Copenhagen circus: Too much talking, doing too little

Published by rudy Date posted on December 12, 2009

COMMENTARY

MANILA, Philippines – What shalle we do with gold?

The highly vulnerable countries like the small-island states and the Philippines are now suffering irreversible damage and irreparable injury as a result of climate change.

The crumbs that the overconsuming countries (OCCs) are dangling before the highly vulnerable countries (HVCs) as possible adaptation funds are a form of legalized bribery to the leaders of these countries to silence them in international forums.

Money poured into the HVCs, which often suffer from a lack of good governance systems, often simply find their way into wasteful projects, if not lining undesirable pockets.

Besides, what will small-island states do with all the gold in the world when they are sinking? Gold will only weigh them down, making the small islands and low-lying areas sink faster and deeper. Can the three billion people in mainland Asia who depend on the melting of the Tibetan-Himalayan ice sheets for their water drink or eat paper money?

The wise words of a native American leader more than a century ago comes to mind: “Only when we have cut down all the trees, poisoned all the rivers and killed all the fish will we suddenly realize that we cannot eat money.”

Delegates’ toxic emissions

The climate change negotiations in Copenhagen which will culminate for the year in the next six days is a circus. It is a case of too much talking and doing too little too late.

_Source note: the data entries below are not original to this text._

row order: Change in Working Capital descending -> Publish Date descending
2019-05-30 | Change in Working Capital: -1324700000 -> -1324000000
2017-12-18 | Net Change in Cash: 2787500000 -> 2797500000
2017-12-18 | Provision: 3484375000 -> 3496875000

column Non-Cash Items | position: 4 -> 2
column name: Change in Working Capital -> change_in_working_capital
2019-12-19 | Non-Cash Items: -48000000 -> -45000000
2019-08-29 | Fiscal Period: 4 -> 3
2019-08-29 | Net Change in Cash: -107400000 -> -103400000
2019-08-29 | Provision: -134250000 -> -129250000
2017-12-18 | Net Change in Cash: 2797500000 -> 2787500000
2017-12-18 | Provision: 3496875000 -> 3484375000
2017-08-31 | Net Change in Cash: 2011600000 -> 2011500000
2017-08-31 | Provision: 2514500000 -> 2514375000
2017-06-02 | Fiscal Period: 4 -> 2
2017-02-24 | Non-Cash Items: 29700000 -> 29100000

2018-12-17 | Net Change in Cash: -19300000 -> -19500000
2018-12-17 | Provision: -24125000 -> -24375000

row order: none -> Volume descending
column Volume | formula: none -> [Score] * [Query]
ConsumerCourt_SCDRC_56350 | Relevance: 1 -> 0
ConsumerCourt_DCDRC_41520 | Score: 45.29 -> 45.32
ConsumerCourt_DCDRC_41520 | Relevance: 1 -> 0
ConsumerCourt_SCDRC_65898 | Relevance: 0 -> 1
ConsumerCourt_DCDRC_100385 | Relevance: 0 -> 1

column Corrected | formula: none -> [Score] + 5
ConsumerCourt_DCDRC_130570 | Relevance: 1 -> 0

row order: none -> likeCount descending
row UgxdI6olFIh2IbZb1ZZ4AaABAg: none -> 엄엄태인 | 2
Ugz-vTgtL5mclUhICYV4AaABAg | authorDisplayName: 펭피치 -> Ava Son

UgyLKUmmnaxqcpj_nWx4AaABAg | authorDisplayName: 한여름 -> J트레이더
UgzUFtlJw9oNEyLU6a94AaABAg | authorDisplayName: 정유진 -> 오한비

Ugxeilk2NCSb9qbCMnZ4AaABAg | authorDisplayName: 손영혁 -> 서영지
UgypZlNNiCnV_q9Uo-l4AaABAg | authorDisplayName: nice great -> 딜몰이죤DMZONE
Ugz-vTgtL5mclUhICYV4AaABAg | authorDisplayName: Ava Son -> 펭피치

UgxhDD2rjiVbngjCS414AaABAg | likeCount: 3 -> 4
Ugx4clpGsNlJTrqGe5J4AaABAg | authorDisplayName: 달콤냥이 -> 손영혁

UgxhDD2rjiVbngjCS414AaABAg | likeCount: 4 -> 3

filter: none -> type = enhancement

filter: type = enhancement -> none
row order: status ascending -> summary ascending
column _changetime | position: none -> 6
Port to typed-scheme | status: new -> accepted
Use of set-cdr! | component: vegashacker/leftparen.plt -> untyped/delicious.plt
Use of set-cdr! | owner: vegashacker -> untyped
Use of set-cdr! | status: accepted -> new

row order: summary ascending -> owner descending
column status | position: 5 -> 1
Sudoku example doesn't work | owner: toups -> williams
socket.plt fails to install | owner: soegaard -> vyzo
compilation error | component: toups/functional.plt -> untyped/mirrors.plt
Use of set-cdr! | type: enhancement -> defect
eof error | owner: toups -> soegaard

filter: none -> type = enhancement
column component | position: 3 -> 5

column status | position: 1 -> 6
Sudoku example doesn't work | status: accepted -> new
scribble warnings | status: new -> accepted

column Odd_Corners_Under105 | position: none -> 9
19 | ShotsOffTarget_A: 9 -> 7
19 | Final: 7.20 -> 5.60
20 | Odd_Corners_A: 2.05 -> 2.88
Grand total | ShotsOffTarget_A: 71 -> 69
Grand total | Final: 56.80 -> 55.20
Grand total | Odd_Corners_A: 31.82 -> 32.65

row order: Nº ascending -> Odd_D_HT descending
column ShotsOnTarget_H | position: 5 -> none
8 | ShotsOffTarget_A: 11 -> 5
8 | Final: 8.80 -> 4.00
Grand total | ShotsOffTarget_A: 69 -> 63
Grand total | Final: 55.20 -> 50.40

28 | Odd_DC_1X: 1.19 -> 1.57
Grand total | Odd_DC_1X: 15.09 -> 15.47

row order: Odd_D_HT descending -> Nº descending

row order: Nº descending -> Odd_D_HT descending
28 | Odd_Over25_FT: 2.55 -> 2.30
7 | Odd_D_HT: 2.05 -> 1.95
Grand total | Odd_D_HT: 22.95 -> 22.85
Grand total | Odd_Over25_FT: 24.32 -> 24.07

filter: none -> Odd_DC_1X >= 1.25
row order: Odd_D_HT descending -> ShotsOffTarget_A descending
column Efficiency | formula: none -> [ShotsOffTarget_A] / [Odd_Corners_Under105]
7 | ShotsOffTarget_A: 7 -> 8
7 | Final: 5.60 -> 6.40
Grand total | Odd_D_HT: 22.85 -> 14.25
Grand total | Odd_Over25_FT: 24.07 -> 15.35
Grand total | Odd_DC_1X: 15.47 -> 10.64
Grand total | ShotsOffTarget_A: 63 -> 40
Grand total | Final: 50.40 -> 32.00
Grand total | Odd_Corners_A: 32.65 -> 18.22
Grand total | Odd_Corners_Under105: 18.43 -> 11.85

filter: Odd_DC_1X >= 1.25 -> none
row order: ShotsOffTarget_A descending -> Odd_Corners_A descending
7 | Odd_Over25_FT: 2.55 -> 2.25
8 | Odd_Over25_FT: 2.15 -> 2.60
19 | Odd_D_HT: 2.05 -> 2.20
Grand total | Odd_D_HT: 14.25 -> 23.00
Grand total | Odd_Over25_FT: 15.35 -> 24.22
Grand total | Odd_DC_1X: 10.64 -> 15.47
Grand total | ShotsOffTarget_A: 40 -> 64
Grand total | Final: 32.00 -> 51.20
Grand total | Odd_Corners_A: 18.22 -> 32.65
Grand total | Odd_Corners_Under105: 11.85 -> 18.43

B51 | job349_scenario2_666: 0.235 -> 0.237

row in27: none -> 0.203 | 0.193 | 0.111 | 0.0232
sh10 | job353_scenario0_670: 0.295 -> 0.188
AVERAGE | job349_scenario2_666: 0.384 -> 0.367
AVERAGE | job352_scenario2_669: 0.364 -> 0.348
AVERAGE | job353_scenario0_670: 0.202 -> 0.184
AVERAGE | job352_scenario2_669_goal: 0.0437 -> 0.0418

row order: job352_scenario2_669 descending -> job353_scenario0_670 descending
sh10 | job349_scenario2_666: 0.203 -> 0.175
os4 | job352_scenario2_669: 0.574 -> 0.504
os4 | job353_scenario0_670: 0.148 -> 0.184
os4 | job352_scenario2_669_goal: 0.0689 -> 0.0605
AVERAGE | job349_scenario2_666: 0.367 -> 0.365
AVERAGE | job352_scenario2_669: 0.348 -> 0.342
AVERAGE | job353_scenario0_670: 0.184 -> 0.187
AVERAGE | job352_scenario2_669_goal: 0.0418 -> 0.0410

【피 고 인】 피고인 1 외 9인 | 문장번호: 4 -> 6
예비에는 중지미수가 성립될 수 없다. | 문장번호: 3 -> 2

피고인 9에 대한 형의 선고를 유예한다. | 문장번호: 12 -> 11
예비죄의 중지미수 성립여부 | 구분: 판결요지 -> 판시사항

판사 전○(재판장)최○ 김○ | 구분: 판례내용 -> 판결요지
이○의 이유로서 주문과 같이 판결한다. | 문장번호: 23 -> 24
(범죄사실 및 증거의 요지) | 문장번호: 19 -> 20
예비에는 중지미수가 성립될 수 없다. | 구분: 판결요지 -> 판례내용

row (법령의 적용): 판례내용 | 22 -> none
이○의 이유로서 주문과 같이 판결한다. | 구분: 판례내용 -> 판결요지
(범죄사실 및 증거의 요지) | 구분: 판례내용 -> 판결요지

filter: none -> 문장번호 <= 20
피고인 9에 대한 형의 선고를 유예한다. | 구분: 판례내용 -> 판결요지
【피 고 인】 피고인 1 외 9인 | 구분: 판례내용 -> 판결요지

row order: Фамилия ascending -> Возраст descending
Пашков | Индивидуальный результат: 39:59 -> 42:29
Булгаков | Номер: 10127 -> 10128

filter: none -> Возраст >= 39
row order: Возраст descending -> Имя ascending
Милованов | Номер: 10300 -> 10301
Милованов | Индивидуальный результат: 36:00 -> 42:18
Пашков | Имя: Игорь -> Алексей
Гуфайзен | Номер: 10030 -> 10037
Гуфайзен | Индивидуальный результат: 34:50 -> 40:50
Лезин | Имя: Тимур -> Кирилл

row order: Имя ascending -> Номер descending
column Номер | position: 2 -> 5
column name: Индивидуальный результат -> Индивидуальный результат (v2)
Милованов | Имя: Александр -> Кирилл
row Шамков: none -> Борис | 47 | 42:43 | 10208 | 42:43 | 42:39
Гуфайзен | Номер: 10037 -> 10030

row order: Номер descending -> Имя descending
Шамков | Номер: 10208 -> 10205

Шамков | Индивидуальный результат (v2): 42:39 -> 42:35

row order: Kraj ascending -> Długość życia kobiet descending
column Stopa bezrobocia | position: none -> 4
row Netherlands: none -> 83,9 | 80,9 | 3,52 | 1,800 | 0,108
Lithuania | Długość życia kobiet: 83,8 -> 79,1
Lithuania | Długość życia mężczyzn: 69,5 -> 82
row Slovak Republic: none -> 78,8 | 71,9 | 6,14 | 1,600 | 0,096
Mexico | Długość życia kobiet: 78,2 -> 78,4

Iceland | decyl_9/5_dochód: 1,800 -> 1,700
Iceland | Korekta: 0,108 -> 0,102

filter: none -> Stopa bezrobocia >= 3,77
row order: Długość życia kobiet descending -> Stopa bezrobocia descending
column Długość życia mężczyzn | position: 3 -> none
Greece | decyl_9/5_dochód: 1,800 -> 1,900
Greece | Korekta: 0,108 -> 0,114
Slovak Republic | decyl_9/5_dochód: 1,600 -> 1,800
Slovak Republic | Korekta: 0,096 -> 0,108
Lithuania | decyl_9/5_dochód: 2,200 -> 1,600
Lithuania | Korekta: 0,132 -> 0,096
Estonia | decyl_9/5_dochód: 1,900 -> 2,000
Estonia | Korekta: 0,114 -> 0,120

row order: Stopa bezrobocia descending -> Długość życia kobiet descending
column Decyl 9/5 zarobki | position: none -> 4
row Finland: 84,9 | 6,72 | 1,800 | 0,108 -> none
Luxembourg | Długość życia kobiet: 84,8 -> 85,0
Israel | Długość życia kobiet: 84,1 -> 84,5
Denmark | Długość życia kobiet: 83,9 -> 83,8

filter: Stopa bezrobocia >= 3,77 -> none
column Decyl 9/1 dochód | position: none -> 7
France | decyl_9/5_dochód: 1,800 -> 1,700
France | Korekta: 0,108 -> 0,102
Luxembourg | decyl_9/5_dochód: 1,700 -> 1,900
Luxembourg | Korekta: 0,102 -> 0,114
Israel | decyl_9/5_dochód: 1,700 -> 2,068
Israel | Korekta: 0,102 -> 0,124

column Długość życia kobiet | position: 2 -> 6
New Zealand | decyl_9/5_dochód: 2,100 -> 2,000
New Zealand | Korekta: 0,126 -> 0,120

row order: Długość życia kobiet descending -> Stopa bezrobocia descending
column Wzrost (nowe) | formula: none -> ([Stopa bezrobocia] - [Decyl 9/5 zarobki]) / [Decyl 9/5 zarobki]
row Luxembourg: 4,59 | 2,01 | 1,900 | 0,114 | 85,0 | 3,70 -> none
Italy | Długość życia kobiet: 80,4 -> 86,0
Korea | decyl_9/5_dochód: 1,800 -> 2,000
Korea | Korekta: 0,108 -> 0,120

The islands are drowning, the rivers are fast drying up, and the soils are cracking from drought. Yet international negotiators talk and talk. By doing so, they increase methane emissions from their alimentary canals and the carbon dioxide emissions from the food they produce, the airplanes they take to and from Copenhagen, and all the heating and air-conditioning of their hotel rooms and conference venues.

And at the end of the conference, and after all is said and done, more is said than done. The OCCs refuse to change their overconsumptive lifestyles. They refuse to turn off the wasteful lighting that turn night into day, their heaters and air-conditioning units that run 24/7. They refuse to stop using their wasteful SUVs, or reduce their wasteful packaging and change their throw-away habits. They say they cannot do these because they do not want to disrupt their economies.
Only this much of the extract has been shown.